Women's tour doubles fines for late withdrawals
By Larry Fine
NEW YORK, Nov 15 (Reuters) - The WTA will double fines on players pulling out of events without adequate notice as part of a series of rule changes dealing with the increasing number of late withdrawals by top players on the women's tennis tour.
Late withdrawal fines will be doubled to a maximum of $40,000 for third and subsequent late withdrawals under a rule change adopted by the WTA Board meeting in Madrid, the tennis tour announced on Wednesday.
Other initiatives include reducing the minimum tournament commitment requirement from 13 to 12 events, including two chosen by the Tour for each player, and a mandate that autumn events will be played using the same type of surface and ball.
"Today's package of reforms is an important step forward to ensure that we are able to deliver to fans and tournaments the players that they want and deserve to see on the court, and to protect the health of our players," WTA Tour chief Larry Scott said in a statement.
"The data on player withdrawals caused by injury and fatigue is undeniable, and the solutions are equally clear to our players, tournaments and partners -- a shorter season, more breaks for players and reduced requirements on top players."
The commitment requirement for players on the Tour for 12 years or more is also being reduced by one tournament and there will be an option for players aged 30 or older to have their minimum commitment consist of only four Tier I events.
The testing of on-court coaching will continue at all top level Tour events following the Australian Open up until the French Open at Roland Garros in 2007.
The Tour plans to propose legalising coaching from the stands.
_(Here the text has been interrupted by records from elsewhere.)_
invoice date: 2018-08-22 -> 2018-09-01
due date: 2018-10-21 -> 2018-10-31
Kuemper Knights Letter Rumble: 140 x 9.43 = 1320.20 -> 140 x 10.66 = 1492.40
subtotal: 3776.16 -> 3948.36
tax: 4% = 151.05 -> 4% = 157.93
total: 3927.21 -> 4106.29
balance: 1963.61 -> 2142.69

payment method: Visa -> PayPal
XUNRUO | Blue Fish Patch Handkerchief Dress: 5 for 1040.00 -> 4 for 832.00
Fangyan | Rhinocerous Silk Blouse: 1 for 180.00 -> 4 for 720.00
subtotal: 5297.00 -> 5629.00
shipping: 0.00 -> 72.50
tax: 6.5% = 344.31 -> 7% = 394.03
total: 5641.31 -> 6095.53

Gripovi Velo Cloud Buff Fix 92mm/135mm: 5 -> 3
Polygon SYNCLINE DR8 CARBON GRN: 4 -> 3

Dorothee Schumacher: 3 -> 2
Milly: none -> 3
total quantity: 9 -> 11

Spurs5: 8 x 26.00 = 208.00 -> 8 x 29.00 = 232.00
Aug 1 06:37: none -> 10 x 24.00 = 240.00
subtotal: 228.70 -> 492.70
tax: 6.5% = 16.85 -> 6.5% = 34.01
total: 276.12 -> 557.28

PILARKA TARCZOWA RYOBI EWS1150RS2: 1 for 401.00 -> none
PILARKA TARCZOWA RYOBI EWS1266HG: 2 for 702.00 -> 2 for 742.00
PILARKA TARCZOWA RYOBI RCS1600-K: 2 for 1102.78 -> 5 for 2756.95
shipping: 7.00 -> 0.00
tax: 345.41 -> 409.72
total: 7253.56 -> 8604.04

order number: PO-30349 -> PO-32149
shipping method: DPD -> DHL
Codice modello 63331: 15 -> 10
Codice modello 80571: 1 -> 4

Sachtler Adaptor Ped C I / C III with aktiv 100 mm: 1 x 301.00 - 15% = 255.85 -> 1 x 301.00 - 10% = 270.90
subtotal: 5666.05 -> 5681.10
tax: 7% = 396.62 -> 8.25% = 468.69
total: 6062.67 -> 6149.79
Citing difficulty in policing coaching, it will set parameters to ensure no disruption or interference with play.
"Sport lives or dies by the fan experience, and I am very excited that 2007 will bring our fans more excitement and accessibility than ever before," Scott said.
"Our on-court coaching test this past fall (autumn) showed us that fans and broadcasters like the added drama that live coaching brings to the game."